A associação afirma não contar com apoio estatal regular e denuncia com frequência casos de maus‑tratos e abandono de animais de companhia, acompanhando processos através do seu departamento jurídico, o que lhe tem conferido visibilidade e, por vezes, suscitado polémica na região.

Verão agrava pressão sobre o resgate de animais

O caso de Parri surge num contexto sazonal que a Ajuda a Alimentar Cães identifica como particularmente crítico, com o verão a concentrar não só maior número de abandonos, mas também mais pedidos de recolha de animais acorrentados, sem comida nem água, ou deixados em propriedades privadas em condições consideradas deploráveis.
Simultaneamente, a associação alerta que esta é a altura do ano em que os donativos tendem a diminuir, criando um desfasamento entre a pressão sobre os serviços de resgate e internamento e os recursos financeiros disponíveis, situação que já motivou outras campanhas públicas recentes, incluindo para garantir espaço físico de acolhimento.

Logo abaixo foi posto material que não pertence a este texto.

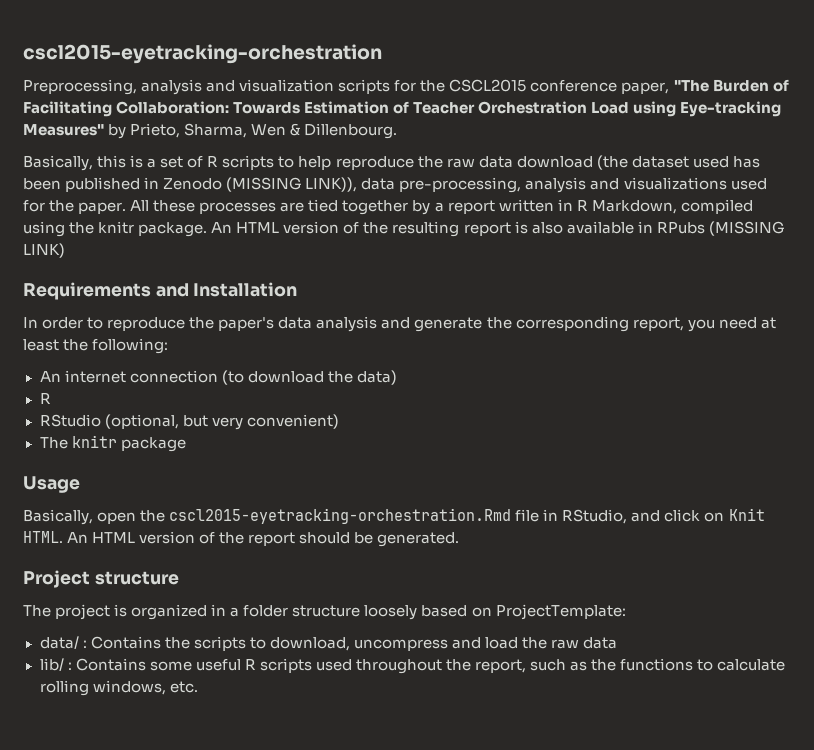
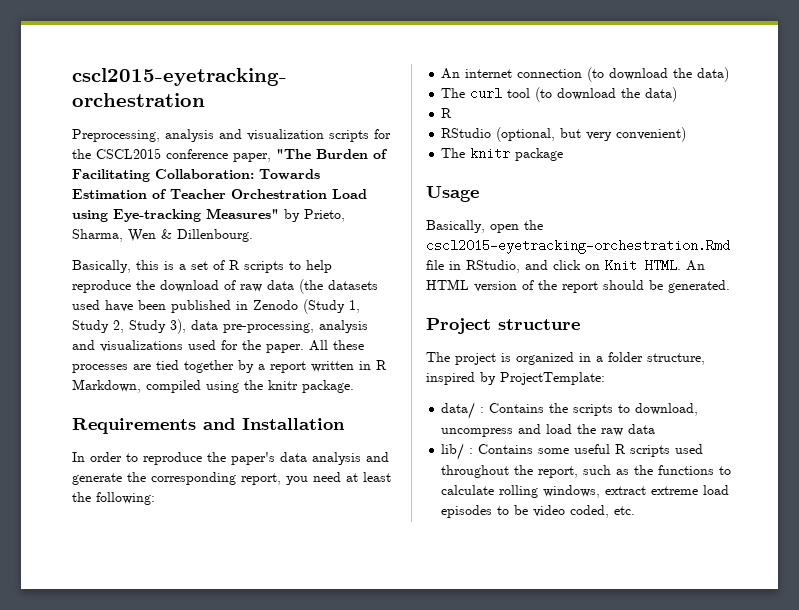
- Basically, this is a set of R scripts to help reproduce the raw data download (the dataset used has been published in Zenodo (MISSING LINK)), data pre-processing, analysis and visualizations used for the paper.
+ Basically, this is a set of R scripts to help reproduce the download of raw data (the datasets used have been published in Zenodo (Study 1, Study 2, Study 3), data pre-processing, analysis and visualizations used for the paper.
- An HTML version of the resulting report is also available in RPubs (MISSING LINK)
+ The curl tool (to download the data)
- The project is organized in a folder structure loosely based on ProjectTemplate:
+ The project is organized in a folder structure, inspired by ProjectTemplate:
- lib/ : Contains some useful R scripts used throughout the report, such as the functions to calculate rolling windows, etc.
+ lib/ : Contains some useful R scripts used throughout the report, such as the functions to calculate rolling windows, extract extreme load episodes to be video coded, etc.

Nesse quadro, o internamento de um cão com potencial problema neurológico ou clínico grave, como o descrito no caso de Parri, representa um encargo significativo para uma entidade que depende sobretudo de contribuições voluntárias.
A associação insiste, no apelo agora divulgado, que mesmo pequenos valores podem fazer diferença para garantir exames, tratamentos e alimentação, frisando que a continuidade do trabalho diário depende diretamente da resposta da comunidade local e da diáspora madeirense que acompanha as publicações online.

Apelo à comunidade para garantir tratamento de Parri

No texto publicado, a Ajuda a Alimentar Cães dirige‑se “do fundo do coração” a quem acompanha a sua atividade, pedindo que não vire costas a Parri e que ajude a financiar os tratamentos de que o cão precisa, em particular numa fase em que a organização confessa estar “sem capacidade” para suportar novos custos sem apoio externo.
A associação remete para os canais de contacto habituais – página de Facebook, Instagram e e‑mail – onde se disponibiliza para esclarecer dúvidas sobre o caso e sobre o destino dos donativos, reforçando a ideia de transparência e de proximidade com a comunidade.

Em linha com outros apelos que tem lançado, a organização tenta transformar o caso individual num símbolo mais amplo da realidade dos animais errantes na Madeira, mantendo o foco na necessidade de ração, consultas veterinárias e internamentos, e convidando quem se comove com a história de Parri a traduzir essa empatia em apoio material efetivo.